■ **EXERCISE OBJECTIVE**:
Required from the data below: the exact lines starting at the line containing "in TS 37.213)" and ending at the line containing "tư hiện nay)", with both ends kept and all pictures dropped.
'''
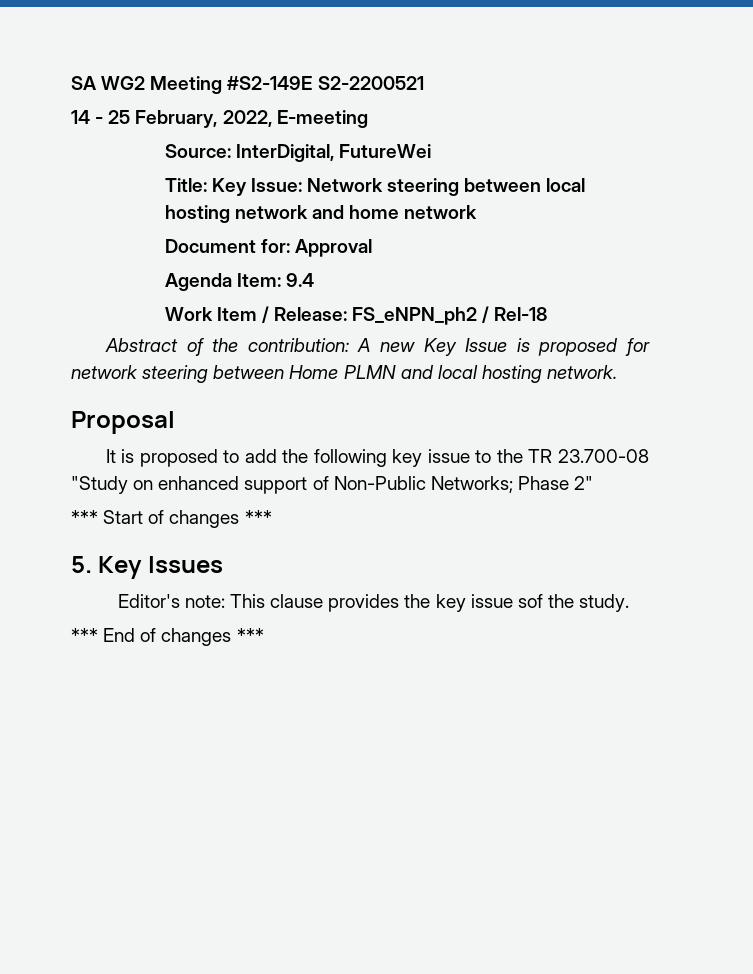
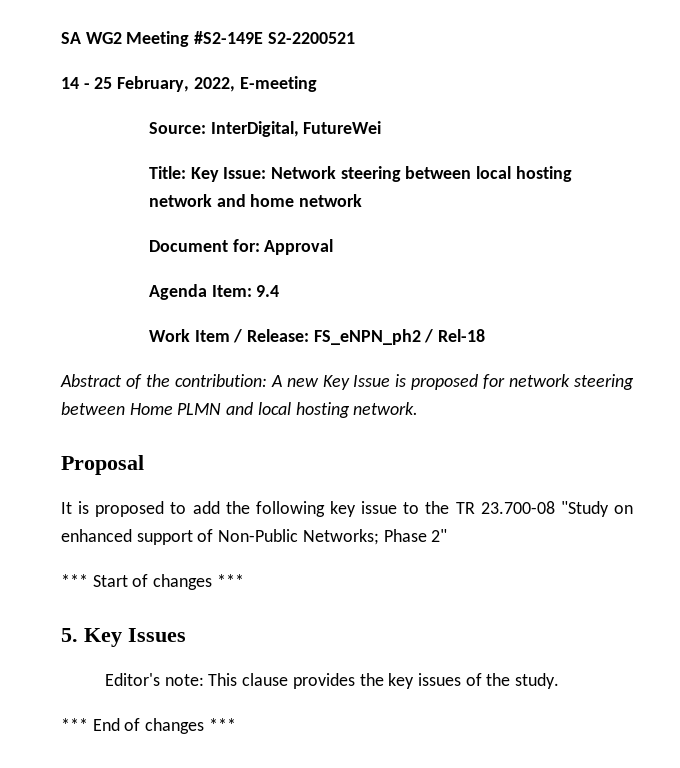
- Editor's note: This clause provides the key issue sof the study.
+ Editor's note: This clause provides the key issues of the study.

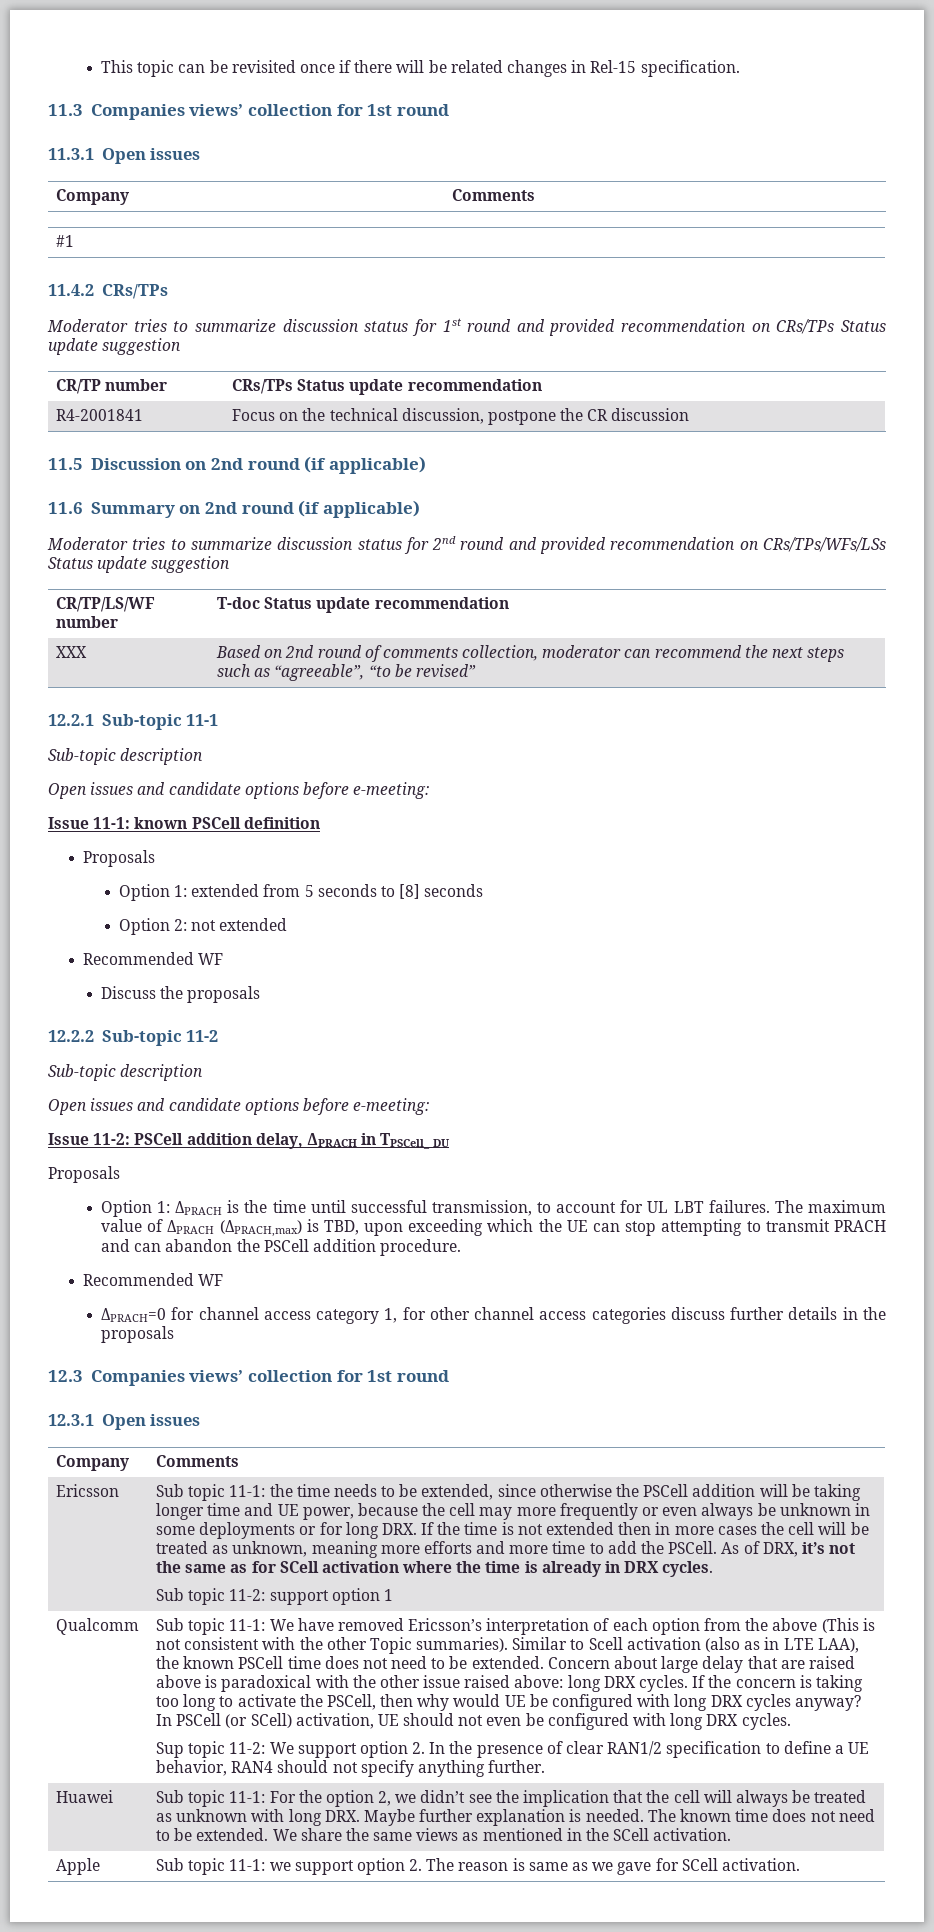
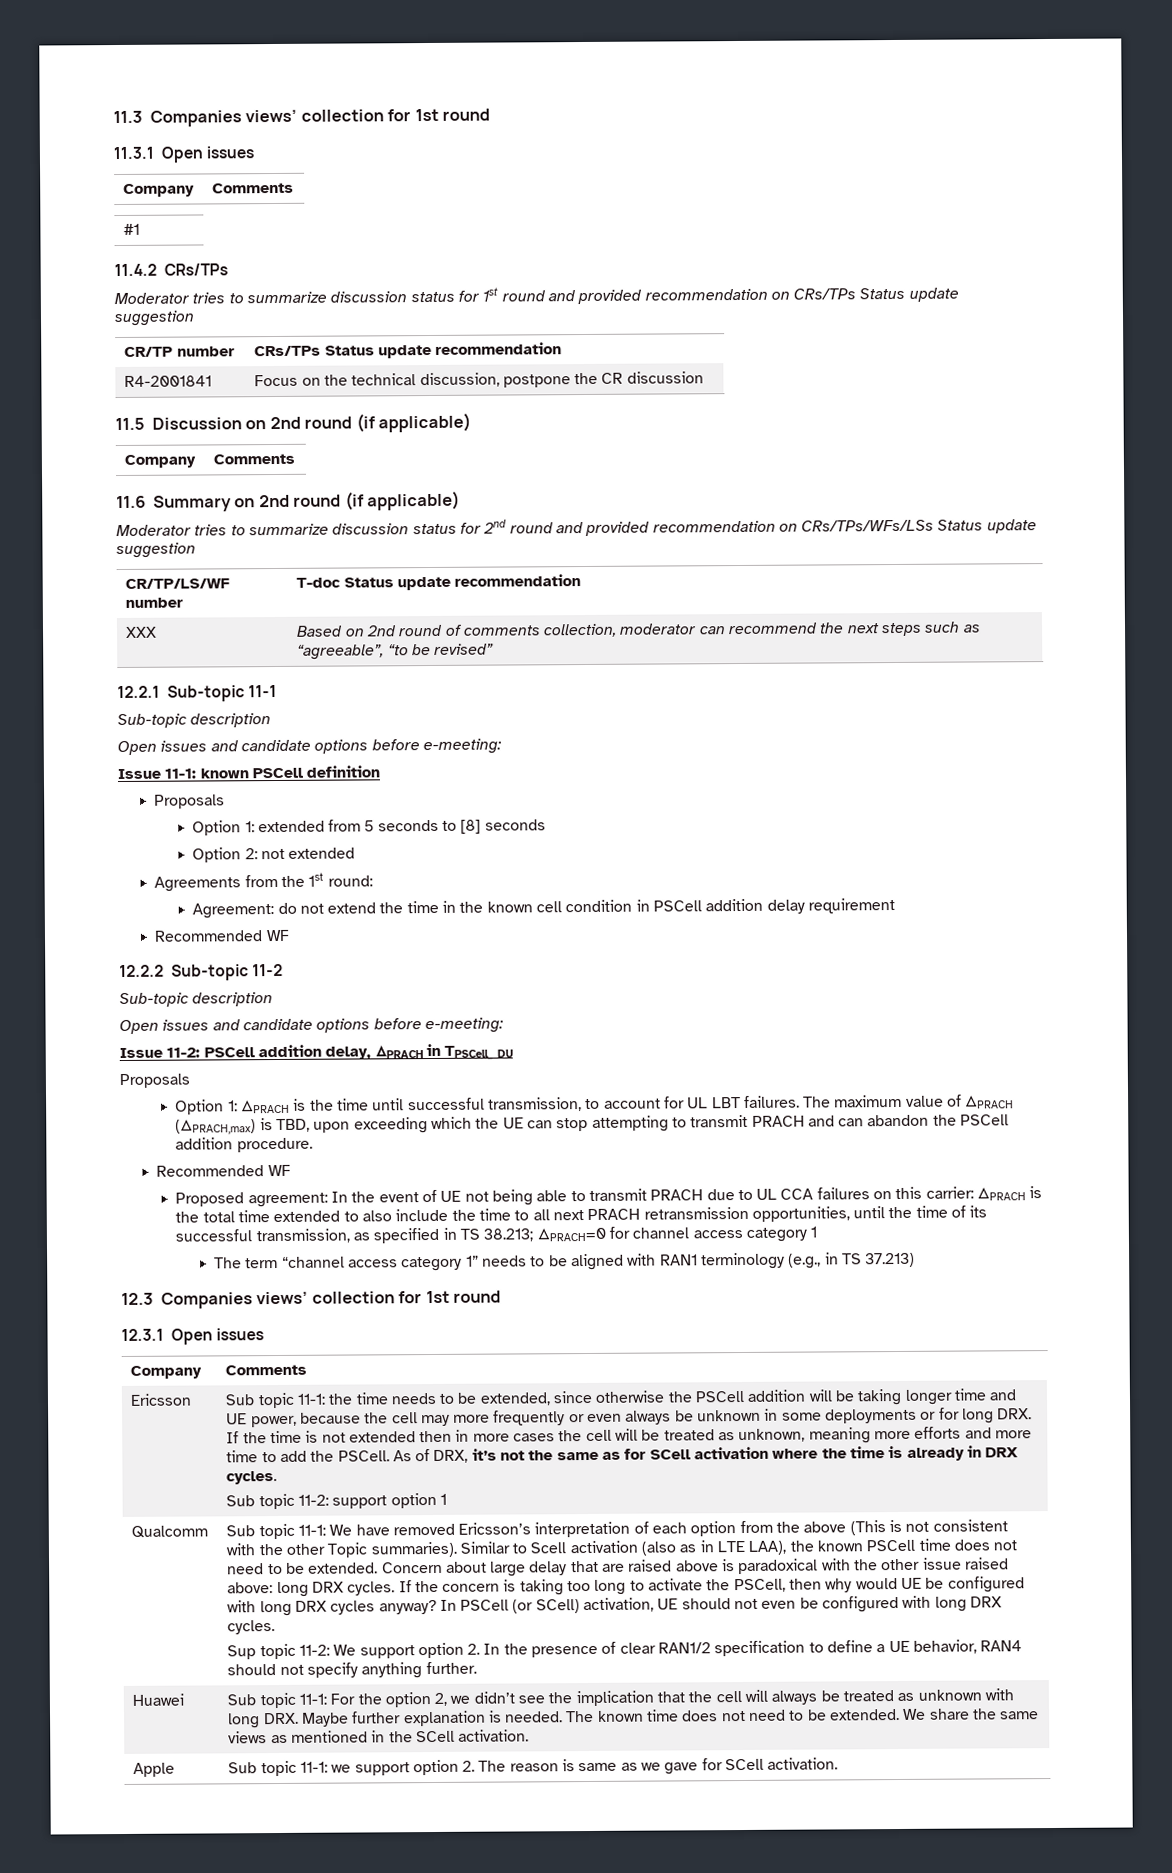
- This topic can be revisited once if there will be related changes in Rel-15 specification.
  11.5 Discussion on 2nd round (if applicable)
+ Company | Comments
  Option 2: not extended
+ Agreements from the 1st round:
+ Agreement: do not extend the time in the known cell condition in PSCell addition delay requirement
  Recommended WF
- Discuss the proposals
- ΔPRACH=0 for channel access category 1, for other channel access categories discuss further details in the proposals
+ Proposed agreement: In the event of UE not being able to transmit PRACH due to UL CCA failures on this carrier: ΔPRACH is the total time extended to also include the time to all next PRACH retransmission opportunities, until the time of its successful transmission, as specified in TS 38.213; ΔPRACH=0 for channel access category 1
+ The term “channel access category 1” needs to be aligned with RAN1 terminology (e.g., in TS 37.213)

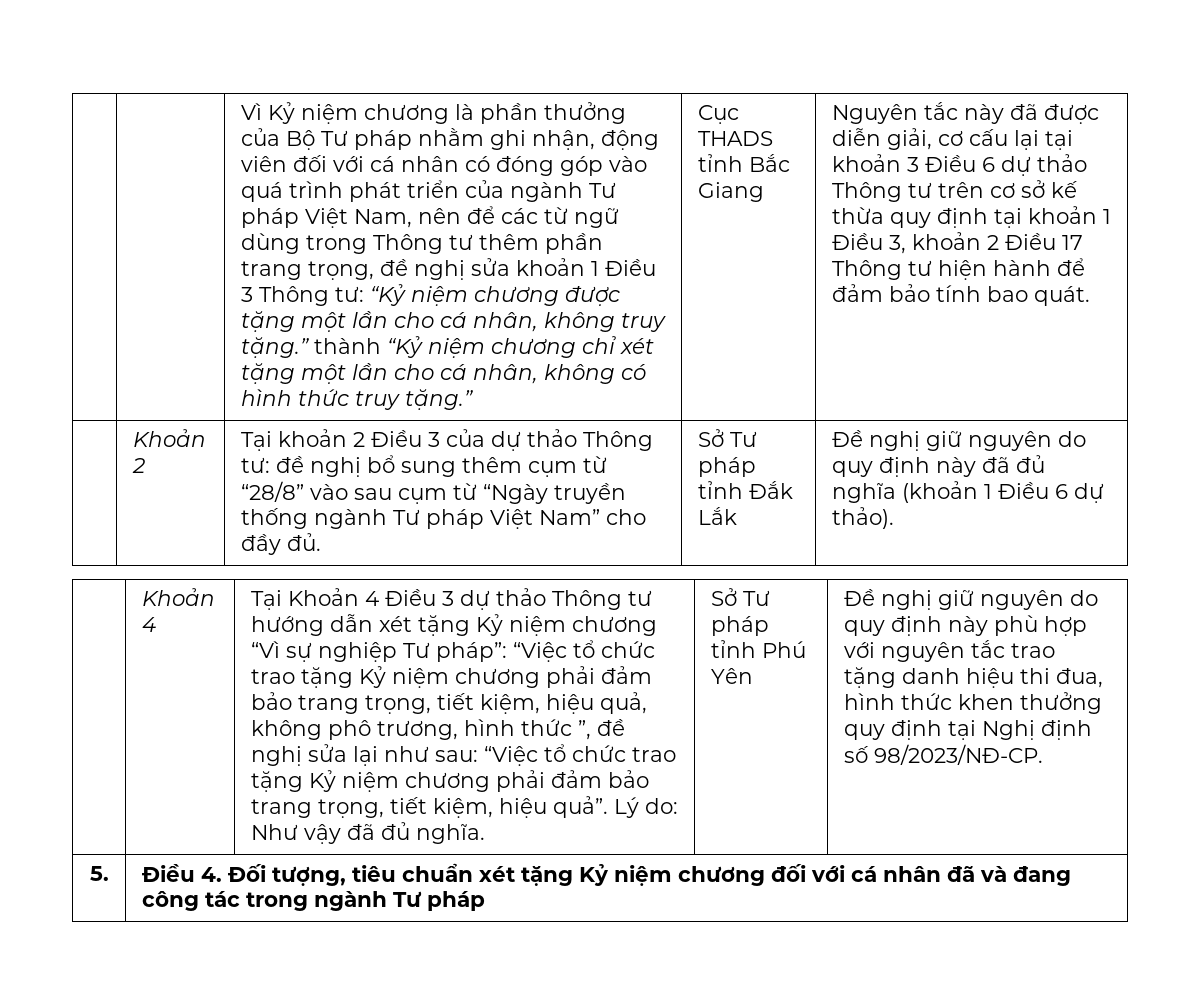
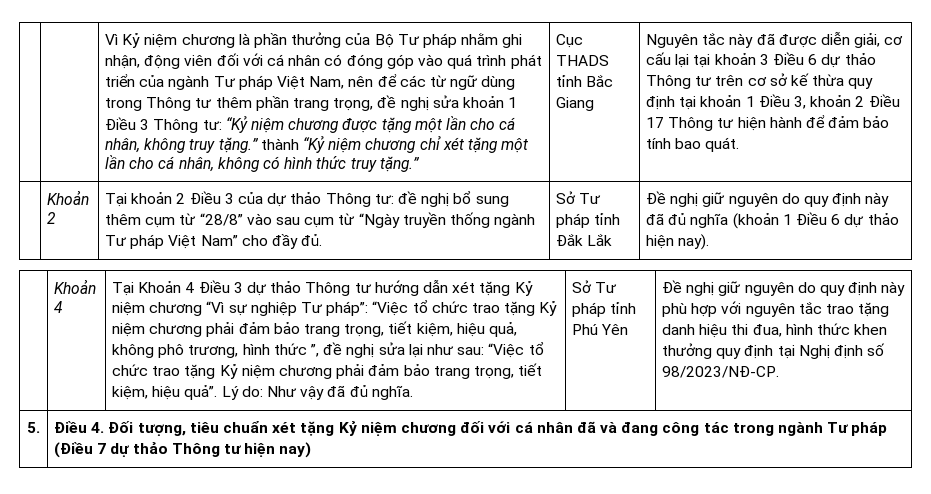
- Đề nghị giữ nguyên do quy định này đã đủ nghĩa (khoản 1 Điều 6 dự thảo).
+ Đề nghị giữ nguyên do quy định này đã đủ nghĩa (khoản 1 Điều 6 dự thảo hiện nay).
- 5. | Điều 4. Đối tượng, tiêu chuẩn xét tặng Kỷ niệm chương đối với cá nhân đã và đang công tác trong ngành Tư pháp
+ 5. | Điều 4. Đối tượng, tiêu chuẩn xét tặng Kỷ niệm chương đối với cá nhân đã và đang công tác trong ngành Tư pháp (Điều 7 dự thảo Thông tư hiện nay)

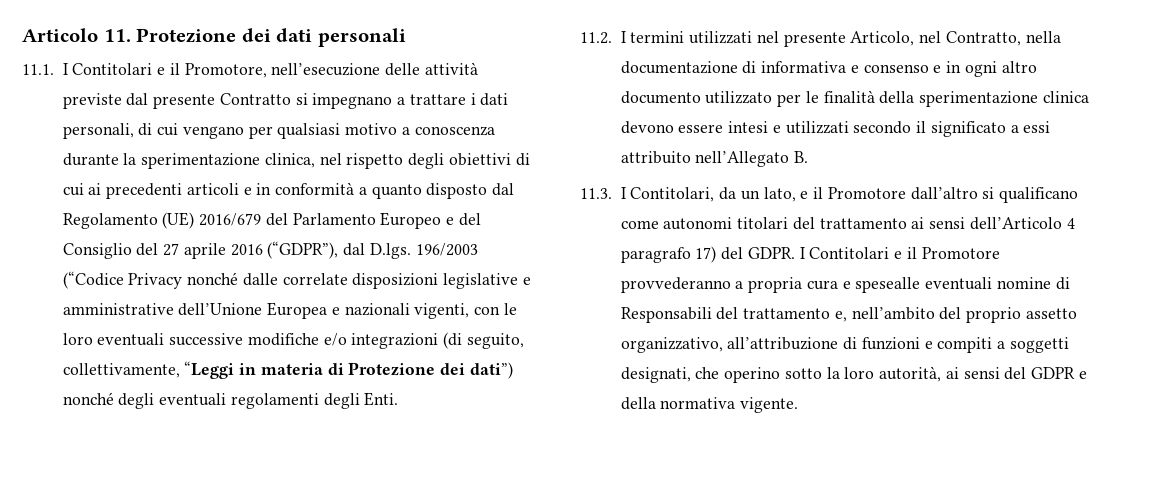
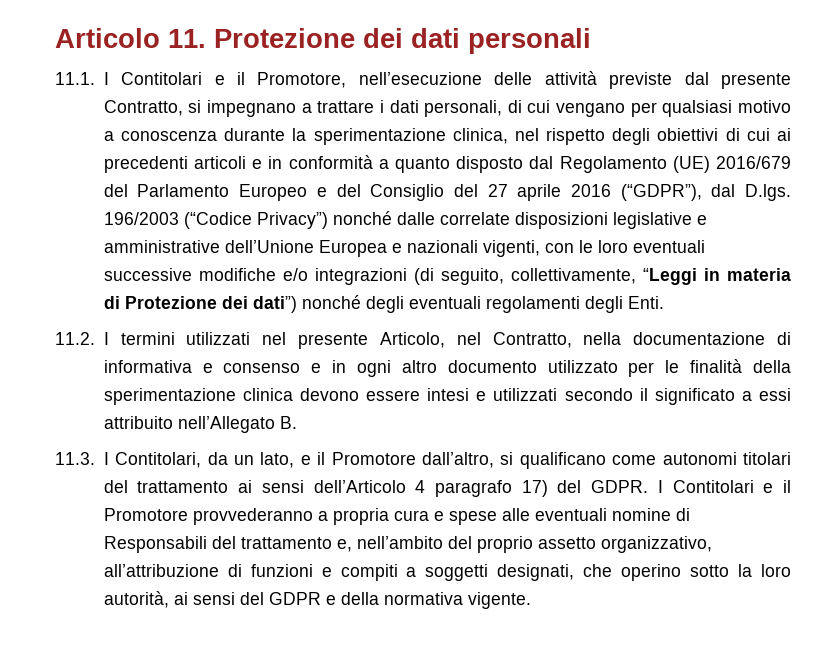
- 11.1. I Contitolari e il Promotore, nell’esecuzione delle attività previste dal presente Contratto si impegnano a trattare i dati personali, di cui vengano per qualsiasi motivo a conoscenza durante la sperimentazione clinica, nel rispetto degli obiettivi di cui ai precedenti articoli e in conformità a quanto disposto dal Regolamento (UE) 2016/679 del Parlamento Europeo e del Consiglio del 27 aprile 2016 (“GDPR”), dal D.lgs. 196/2003 (“Codice Privacy nonché dalle correlate disposizioni legislative e amministrative dell’Unione Europea e nazionali vigenti, con le loro eventuali successive modifiche e/o integrazioni (di seguito, collettivamente, “Leggi in materia di Protezione dei dati”) nonché degli eventuali regolamenti degli Enti.
+ 11.1. I Contitolari e il Promotore, nell’esecuzione delle attività previste dal presente Contratto, si impegnano a trattare i dati personali, di cui vengano per qualsiasi motivo a conoscenza durante la sperimentazione clinica, nel rispetto degli obiettivi di cui ai precedenti articoli e in conformità a quanto disposto dal Regolamento (UE) 2016/679 del Parlamento Europeo e del Consiglio del 27 aprile 2016 (“GDPR”), dal D.lgs. 196/2003 (“Codice Privacy”) nonché dalle correlate disposizioni legislative e amministrative dell’Unione Europea e nazionali vigenti, con le loro eventuali successive modifiche e/o integrazioni (di seguito, collettivamente, “Leggi in materia di Protezione dei dati”) nonché degli eventuali regolamenti degli Enti.
- 11.3. I Contitolari, da un lato, e il Promotore dall’altro si qualificano come autonomi titolari del trattamento ai sensi dell’Articolo 4 paragrafo 17) del GDPR.
+ 11.3. I Contitolari, da un lato, e il Promotore dall’altro, si qualificano come autonomi titolari del trattamento ai sensi dell’Articolo 4 paragrafo 17) del GDPR.
- I Contitolari e il Promotore provvederanno a propria cura e spesealle eventuali nomine di Responsabili del trattamento e, nell’ambito del proprio assetto organizzativo, all’attribuzione di funzioni e compiti a soggetti designati, che operino sotto la loro autorità, ai sensi del GDPR e della normativa vigente.
+ I Contitolari e il Promotore provvederanno a propria cura e spese alle eventuali nomine di Responsabili del trattamento e, nell’ambito del proprio assetto organizzativo, all’attribuzione di funzioni e compiti a soggetti designati, che operino sotto la loro autorità, ai sensi del GDPR e della normativa vigente.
'''
■ **RESPONSE TO THE TASK**:
+ The term “channel access category 1” needs to be aligned with RAN1 terminology (e.g., in TS 37.213)

- Đề nghị giữ nguyên do quy định này đã đủ nghĩa (khoản 1 Điều 6 dự thảo).
+ Đề nghị giữ nguyên do quy định này đã đủ nghĩa (khoản 1 Điều 6 dự thảo hiện nay).
- 5. | Điều 4. Đối tượng, tiêu chuẩn xét tặng Kỷ niệm chương đối với cá nhân đã và đang công tác trong ngành Tư pháp
+ 5. | Điều 4. Đối tượng, tiêu chuẩn xét tặng Kỷ niệm chương đối với cá nhân đã và đang công tác trong ngành Tư pháp (Điều 7 dự thảo Thông tư hiện nay)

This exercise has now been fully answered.